This wouldn't be the first time Sony has leaked important security keys, common to every PlayStation 3 console, however, this is the first time the console's LV0 decryption keys have been let loose in the wild.
So what makes the LV0 keys so special? These are the core security keys of the console, used to decrypt new firmware updates. With these keys in-hand, makers of custom firmwares (CFW) can easily decrypt any future firmware updates released by Sony, remaining a step ahead of the update game; likewise, modifying firmwares and preventing them from talking back to Sony HQ also becomes a much easier task.
Up until now, Sony's PlayStation 3 has been the most secure of the mass-market home consoles, with initial hacks late to arrive and updates to the console's firmware stopping any further progress in its tracks. So where has Sony gone wrong and what can the firm do to resolve the issue?
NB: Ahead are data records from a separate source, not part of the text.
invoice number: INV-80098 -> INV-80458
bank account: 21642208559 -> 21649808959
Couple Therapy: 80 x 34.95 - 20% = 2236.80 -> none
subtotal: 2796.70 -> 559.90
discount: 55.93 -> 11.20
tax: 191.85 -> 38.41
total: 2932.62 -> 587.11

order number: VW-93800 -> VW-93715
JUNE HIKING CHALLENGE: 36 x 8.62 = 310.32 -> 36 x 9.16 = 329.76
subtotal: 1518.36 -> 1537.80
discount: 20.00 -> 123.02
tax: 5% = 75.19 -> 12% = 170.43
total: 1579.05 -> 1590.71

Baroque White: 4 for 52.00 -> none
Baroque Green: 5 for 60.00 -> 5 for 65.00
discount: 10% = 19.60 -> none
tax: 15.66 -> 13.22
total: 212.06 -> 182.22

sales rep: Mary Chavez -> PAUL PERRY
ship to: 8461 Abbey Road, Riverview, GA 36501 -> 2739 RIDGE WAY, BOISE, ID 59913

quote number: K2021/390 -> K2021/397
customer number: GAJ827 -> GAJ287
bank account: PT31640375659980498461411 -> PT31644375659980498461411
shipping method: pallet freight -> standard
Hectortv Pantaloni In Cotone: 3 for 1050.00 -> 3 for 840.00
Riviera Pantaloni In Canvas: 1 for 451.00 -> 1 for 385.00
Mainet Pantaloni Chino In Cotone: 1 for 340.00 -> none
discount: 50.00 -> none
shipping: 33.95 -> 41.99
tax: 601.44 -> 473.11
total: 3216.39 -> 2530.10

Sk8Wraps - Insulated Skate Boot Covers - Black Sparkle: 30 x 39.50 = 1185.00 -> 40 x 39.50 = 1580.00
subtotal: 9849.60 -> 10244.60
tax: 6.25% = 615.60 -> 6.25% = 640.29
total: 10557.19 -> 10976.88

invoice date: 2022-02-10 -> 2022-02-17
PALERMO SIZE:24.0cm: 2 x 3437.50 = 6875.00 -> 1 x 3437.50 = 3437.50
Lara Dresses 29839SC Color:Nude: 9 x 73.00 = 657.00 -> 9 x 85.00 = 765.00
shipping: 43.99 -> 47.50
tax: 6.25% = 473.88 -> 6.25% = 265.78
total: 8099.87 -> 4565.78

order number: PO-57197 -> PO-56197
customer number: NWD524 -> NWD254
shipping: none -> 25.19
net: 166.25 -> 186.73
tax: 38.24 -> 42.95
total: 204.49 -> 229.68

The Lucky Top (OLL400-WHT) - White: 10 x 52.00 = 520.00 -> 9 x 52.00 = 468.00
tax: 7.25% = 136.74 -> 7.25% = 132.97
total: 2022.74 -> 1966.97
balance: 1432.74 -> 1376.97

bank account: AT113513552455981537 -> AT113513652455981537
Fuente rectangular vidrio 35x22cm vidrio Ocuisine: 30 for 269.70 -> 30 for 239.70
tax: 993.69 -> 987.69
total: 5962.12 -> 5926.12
Perhaps the most obvious mistake was to allow keys to leak in the first place, which were extracted through a flaw in the console's hypervisor. Another is that the firm will have had the opportunity to provide a unique key for each console, however likely opted out of this to decrease the complexity of the firmware update system.
Going forward, Sony likely has three routes, the first would be to frequently release confusing firmware updates to keep hackers at bay long-enough to push-out the next firmware update with new security. The second would be a more proactive approach, where the firm delivers an update that will at-last generate new unique keys for consoles, preventing the use of any universal custom firmware, though, this is assuming that the LV0 key can be locked-out as an override. The third, long-term approach, would be to ship all new PlayStation 3 consoles from now-on with new master keys.
The group that released the new CFW with LV0 master keys calls itself "The Three Musketeers". It claims that it only released the keys now, in the knowledge that a Chinese group also planned to release the keys, however, for a profit.
Perhaps Sony and the industry in general can be thankful that this leak has happened less than a year before the expected launch of the PlayStation 4.